**The problem**
Every line of the data below must be output exactly, with images left out.

**Data for processing**
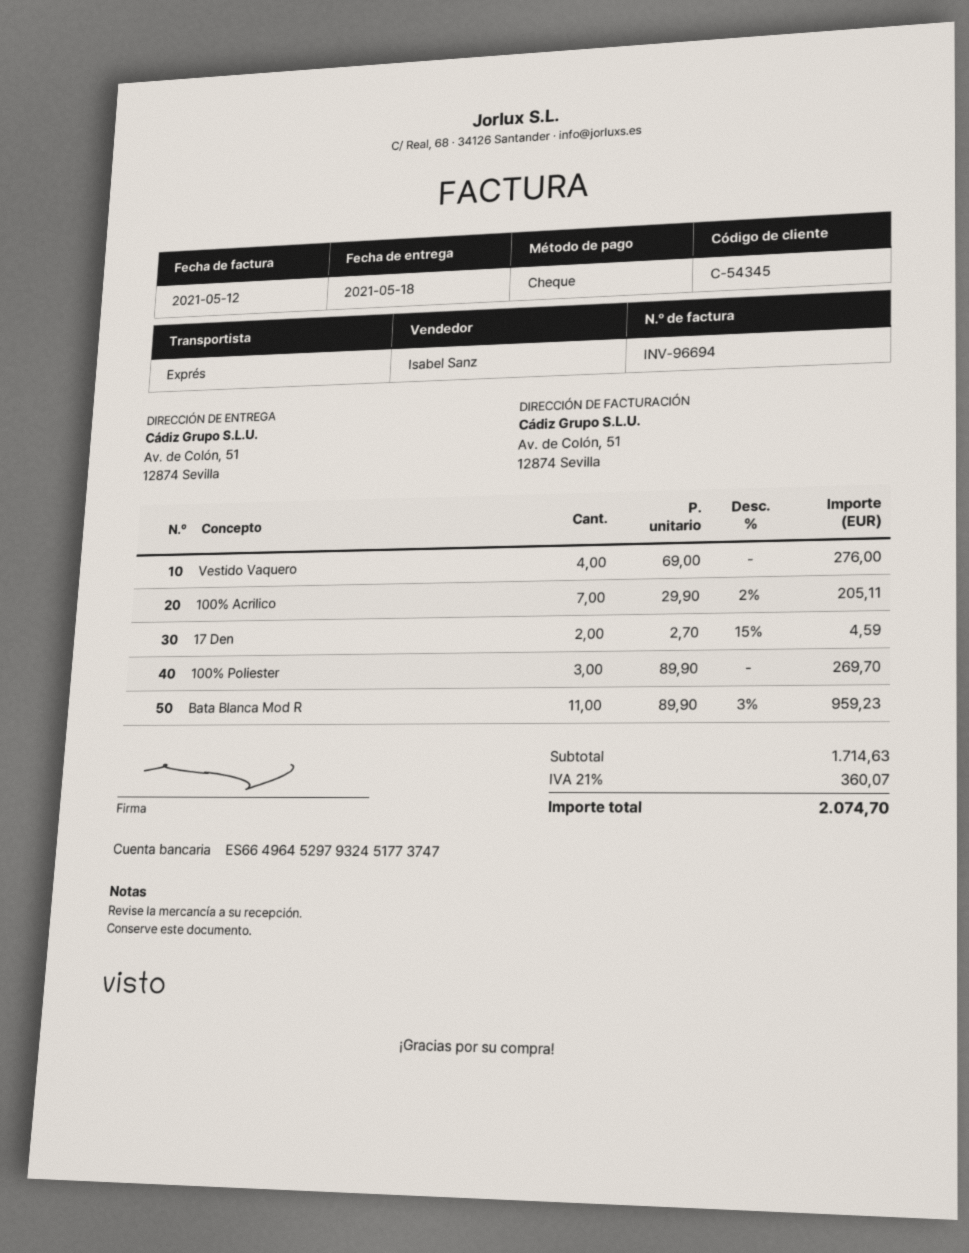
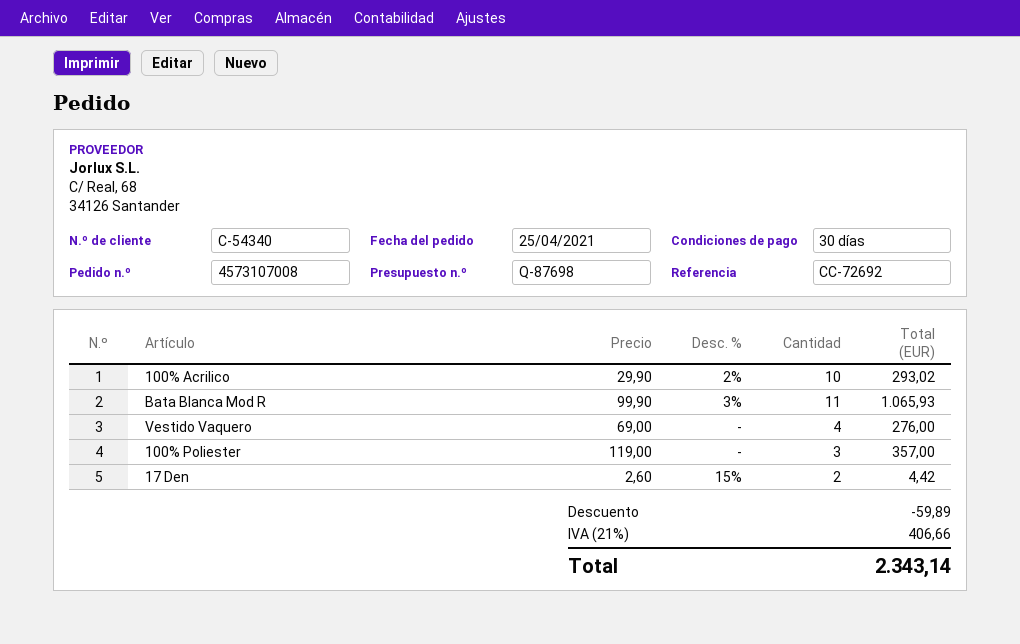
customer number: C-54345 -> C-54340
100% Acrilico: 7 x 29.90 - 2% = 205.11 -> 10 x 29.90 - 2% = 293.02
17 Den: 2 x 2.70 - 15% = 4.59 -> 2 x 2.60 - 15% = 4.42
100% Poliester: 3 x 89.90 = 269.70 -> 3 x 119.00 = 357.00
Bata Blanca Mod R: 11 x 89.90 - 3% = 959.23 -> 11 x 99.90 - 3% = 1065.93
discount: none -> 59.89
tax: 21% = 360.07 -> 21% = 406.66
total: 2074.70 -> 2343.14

**Task answer**
customer number: C-54345 -> C-54340
100% Acrilico: 7 x 29.90 - 2% = 205.11 -> 10 x 29.90 - 2% = 293.02
17 Den: 2 x 2.70 - 15% = 4.59 -> 2 x 2.60 - 15% = 4.42
100% Poliester: 3 x 89.90 = 269.70 -> 3 x 119.00 = 357.00
Bata Blanca Mod R: 11 x 89.90 - 3% = 959.23 -> 11 x 99.90 - 3% = 1065.93
discount: none -> 59.89
tax: 21% = 360.07 -> 21% = 406.66
total: 2074.70 -> 2343.14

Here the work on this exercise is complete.